:: WHAT YOU ARE ASKED TO DO ::
Check every line of the material below, and show those that contain "base".

:: ENTRIES SUPPLIED ::
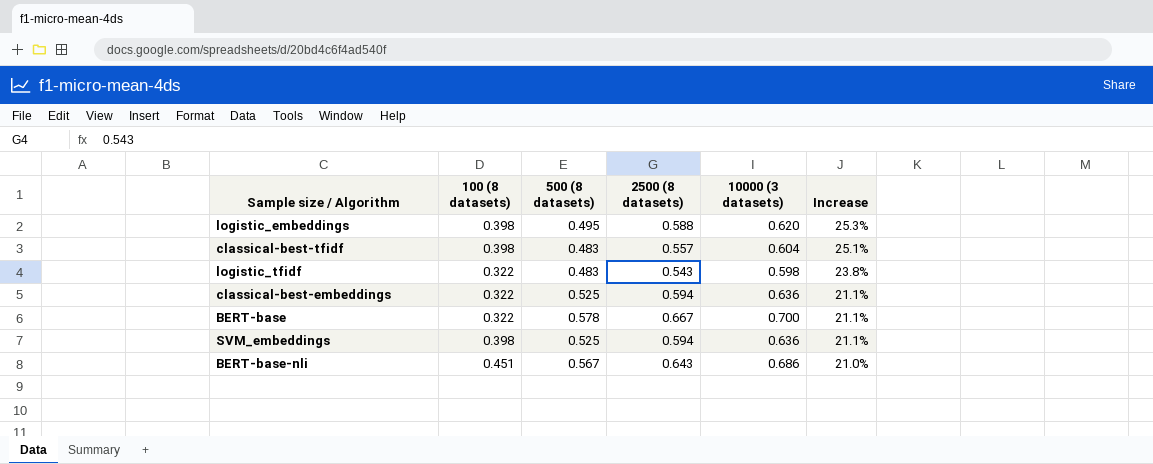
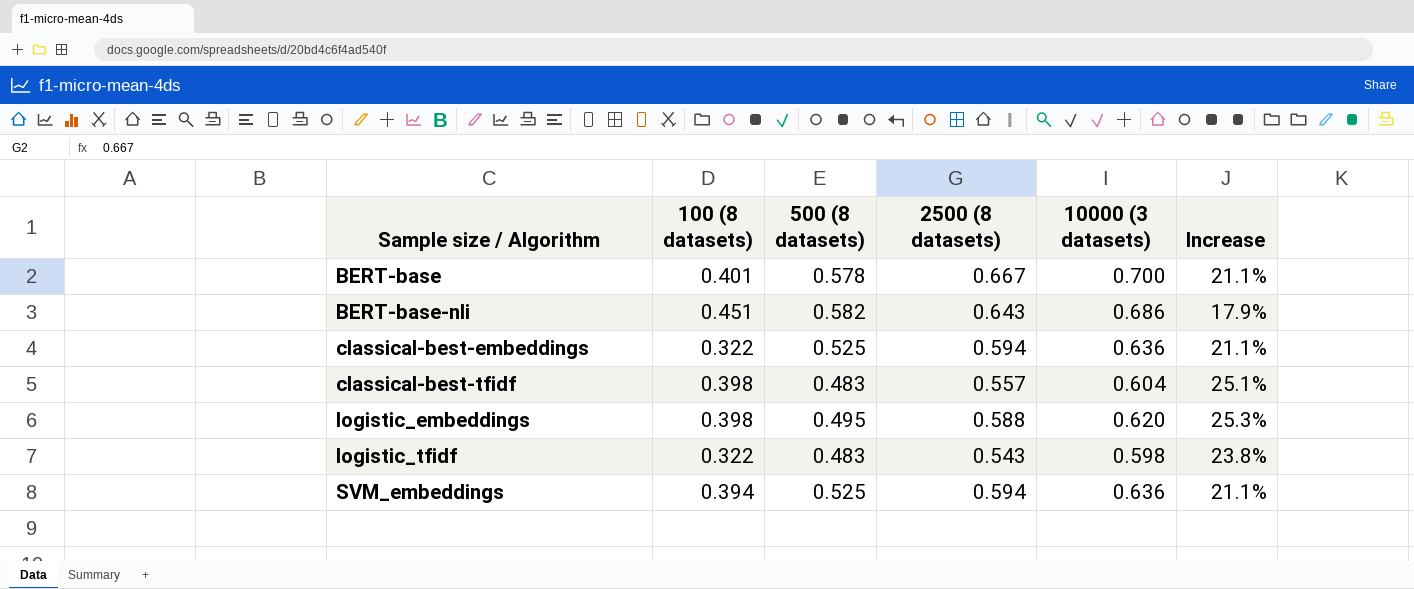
row order: Increase descending -> Sample size / Algorithm ascending
BERT-base | 100 (8 datasets): 0.322 -> 0.401
BERT-base-nli | 500 (8 datasets): 0.567 -> 0.582
BERT-base-nli | Increase: 21.0% -> 17.9%
SVM_embeddings | 100 (8 datasets): 0.398 -> 0.394

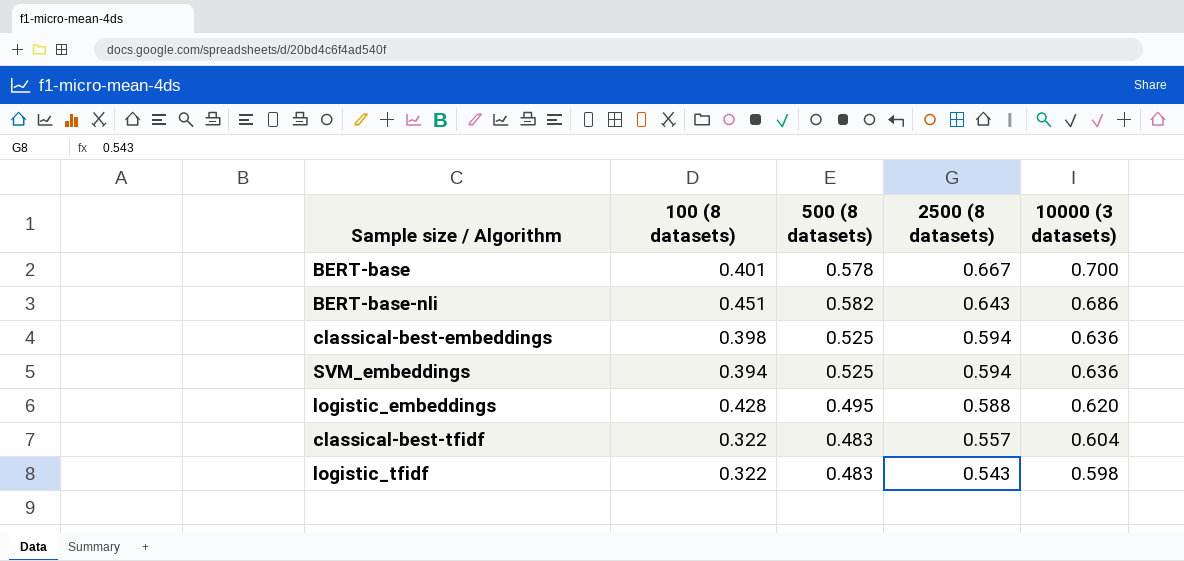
row order: Sample size / Algorithm ascending -> 2500 (8 datasets) descending
column Increase | formula: ([10000 (3 datasets)] - [500 (8 datasets)]) / [500 (8 datasets)] -> none
classical-best-embeddings | 100 (8 datasets): 0.322 -> 0.398
logistic_embeddings | 100 (8 datasets): 0.398 -> 0.428
classical-best-tfidf | 100 (8 datasets): 0.398 -> 0.322

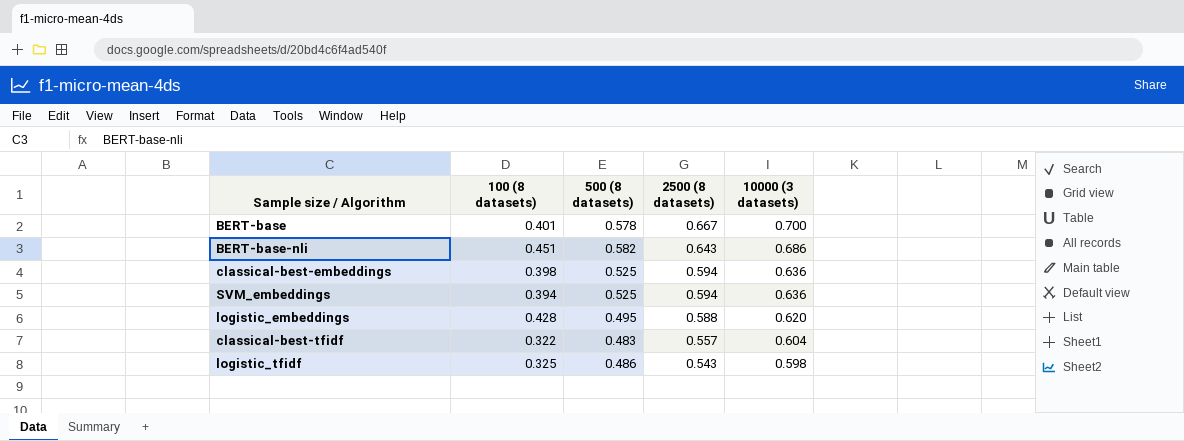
logistic_tfidf | 100 (8 datasets): 0.322 -> 0.325
logistic_tfidf | 500 (8 datasets): 0.483 -> 0.486

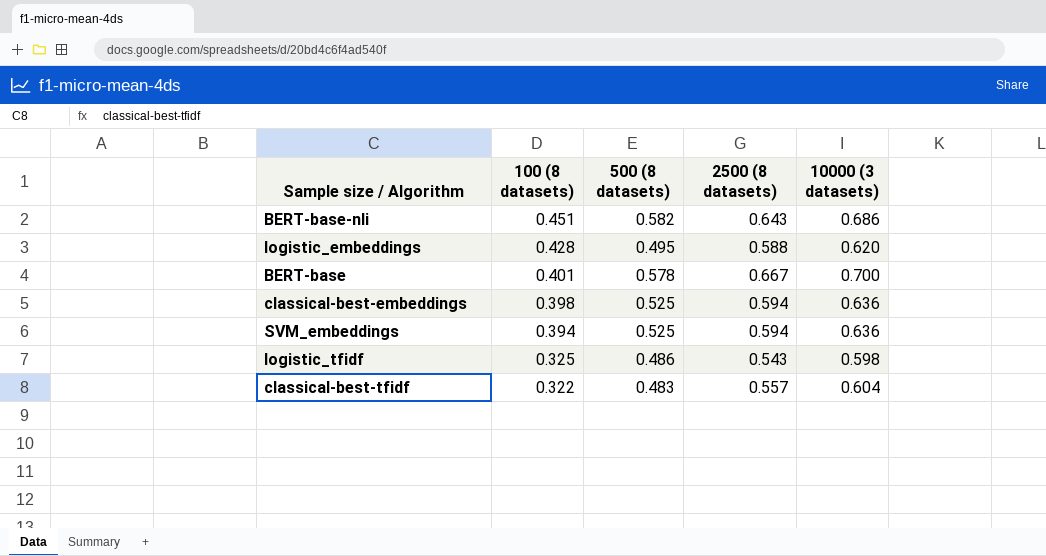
row order: 2500 (8 datasets) descending -> 100 (8 datasets) descending

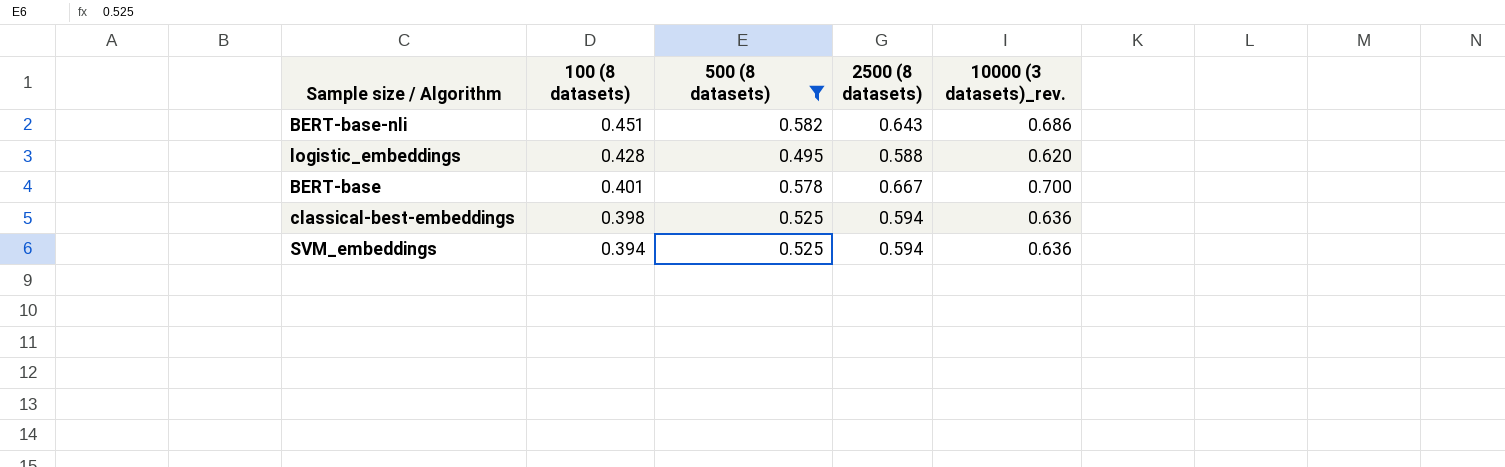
filter: none -> 500 (8 datasets) >= 0.495
column name: 10000 (3 datasets) -> 10000 (3 datasets)_rev.

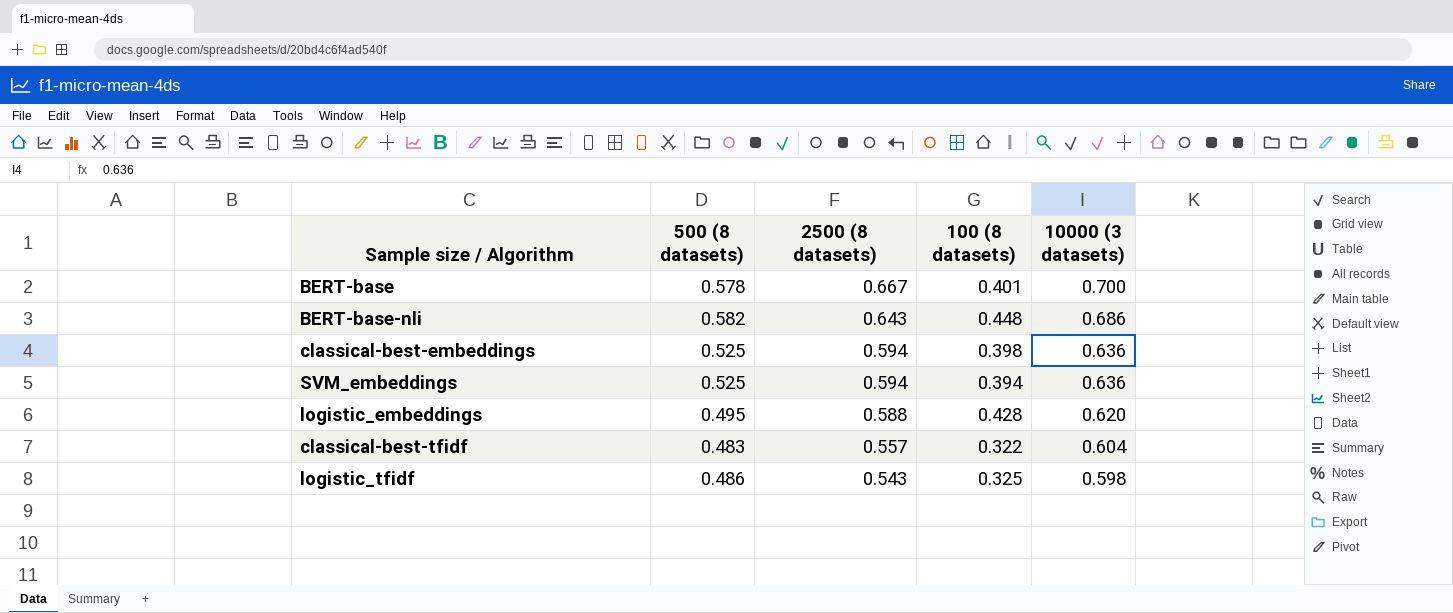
filter: 500 (8 datasets) >= 0.495 -> none
row order: 100 (8 datasets) descending -> 2500 (8 datasets) descending
column 100 (8 datasets) | position: 2 -> 4
column name: 10000 (3 datasets)_rev. -> 10000 (3 datasets)
BERT-base-nli | 100 (8 datasets): 0.451 -> 0.448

:: EXERCISE RESULT ::
BERT-base | 100 (8 datasets): 0.322 -> 0.401
BERT-base-nli | 500 (8 datasets): 0.567 -> 0.582
BERT-base-nli | Increase: 21.0% -> 17.9%
BERT-base-nli | 100 (8 datasets): 0.451 -> 0.448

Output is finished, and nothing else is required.